= Gerald Nathaniel Kalya =

Gerald Nathaniel Kalya was a former Member of Parliament for Mosop and Tinderet Constituencies.

== Early life ==
Hon. Gerald who hailed from Mosop, Nandi North District started as a teacher at St. Joseph, Kitale and later became an Education Officer during the pre-independence times. He attended the current Kapsabet High School for his education.

== Politics ==
Kalya joined politics as the First Senator of the then Nandi District in 1963 to 1966 when the senate was abolished. Consequently, he became Member of Parliament for Mosop from 1966 - 1974. In 1974 elections he was trounced by Robert Tiongoi arap Tanui.

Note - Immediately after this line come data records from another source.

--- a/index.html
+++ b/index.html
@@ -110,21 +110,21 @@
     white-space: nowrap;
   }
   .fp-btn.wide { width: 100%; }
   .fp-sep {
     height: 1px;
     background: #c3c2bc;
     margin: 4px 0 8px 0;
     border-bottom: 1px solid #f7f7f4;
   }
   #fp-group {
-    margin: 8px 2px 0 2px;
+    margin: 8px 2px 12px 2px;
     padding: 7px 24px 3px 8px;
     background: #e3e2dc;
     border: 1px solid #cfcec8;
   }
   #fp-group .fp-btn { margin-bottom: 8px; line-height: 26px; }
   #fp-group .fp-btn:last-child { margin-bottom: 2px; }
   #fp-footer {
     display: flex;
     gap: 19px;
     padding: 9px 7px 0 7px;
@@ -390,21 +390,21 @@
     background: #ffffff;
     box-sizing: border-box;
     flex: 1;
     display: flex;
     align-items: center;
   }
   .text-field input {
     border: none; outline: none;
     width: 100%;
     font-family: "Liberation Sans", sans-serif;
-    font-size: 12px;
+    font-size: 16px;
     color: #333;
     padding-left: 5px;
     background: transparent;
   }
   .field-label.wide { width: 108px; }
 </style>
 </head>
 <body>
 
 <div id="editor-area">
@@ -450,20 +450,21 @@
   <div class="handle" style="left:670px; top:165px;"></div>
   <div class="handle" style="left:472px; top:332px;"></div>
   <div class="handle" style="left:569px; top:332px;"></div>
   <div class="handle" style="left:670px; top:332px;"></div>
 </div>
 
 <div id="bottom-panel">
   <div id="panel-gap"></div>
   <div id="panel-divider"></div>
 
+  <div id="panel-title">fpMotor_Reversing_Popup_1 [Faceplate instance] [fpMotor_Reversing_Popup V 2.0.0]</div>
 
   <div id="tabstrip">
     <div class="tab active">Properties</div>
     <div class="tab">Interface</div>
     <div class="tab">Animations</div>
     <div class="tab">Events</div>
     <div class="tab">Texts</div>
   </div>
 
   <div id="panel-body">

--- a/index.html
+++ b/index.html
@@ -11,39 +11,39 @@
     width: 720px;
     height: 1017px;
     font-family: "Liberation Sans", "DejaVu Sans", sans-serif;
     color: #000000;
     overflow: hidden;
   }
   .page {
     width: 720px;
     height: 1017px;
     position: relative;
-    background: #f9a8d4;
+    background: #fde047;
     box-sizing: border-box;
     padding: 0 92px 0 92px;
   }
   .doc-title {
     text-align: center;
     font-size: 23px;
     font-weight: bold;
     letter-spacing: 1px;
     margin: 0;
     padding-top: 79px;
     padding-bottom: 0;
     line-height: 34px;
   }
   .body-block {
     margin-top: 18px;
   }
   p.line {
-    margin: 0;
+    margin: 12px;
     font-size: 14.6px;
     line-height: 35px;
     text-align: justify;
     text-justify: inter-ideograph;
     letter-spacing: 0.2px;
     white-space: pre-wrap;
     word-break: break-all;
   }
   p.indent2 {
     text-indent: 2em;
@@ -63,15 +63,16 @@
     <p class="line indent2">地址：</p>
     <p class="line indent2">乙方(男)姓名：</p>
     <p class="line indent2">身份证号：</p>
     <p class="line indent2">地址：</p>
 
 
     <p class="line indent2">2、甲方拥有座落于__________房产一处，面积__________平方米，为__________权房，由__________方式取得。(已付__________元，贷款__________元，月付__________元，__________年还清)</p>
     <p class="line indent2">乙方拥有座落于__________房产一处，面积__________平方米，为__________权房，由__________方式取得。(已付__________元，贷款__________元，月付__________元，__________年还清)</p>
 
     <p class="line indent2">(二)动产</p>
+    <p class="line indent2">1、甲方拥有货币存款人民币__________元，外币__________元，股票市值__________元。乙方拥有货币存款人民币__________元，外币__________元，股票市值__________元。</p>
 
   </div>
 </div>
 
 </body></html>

A year later Jean Marie Seroney was detained following the fallout with Government over his remarks about KANU when he upheld Martin Shikuku's claims that KANU is dead in parliament session where he sat on behalf of the speaker since he was the Deputy Speaker during that term. Kalya was urged by the opinion sharpers of Tinderet Constituency to run there as Seroney had been detain and lost his Tinderet Constituency Seat; he run for the parliamentary seat and won serving from 1976 to 1979 when he quit politics to concentrate in farming. He was succeeded by Henry Kosgey.

== Death ==
Kalya, 85, died on January 10, 2016, at an Eldoret hospital due to complications of stroke and diabetes was buried at his Mosoriot home in Nandi on Saturday. He is survived by his wife Emily and five children.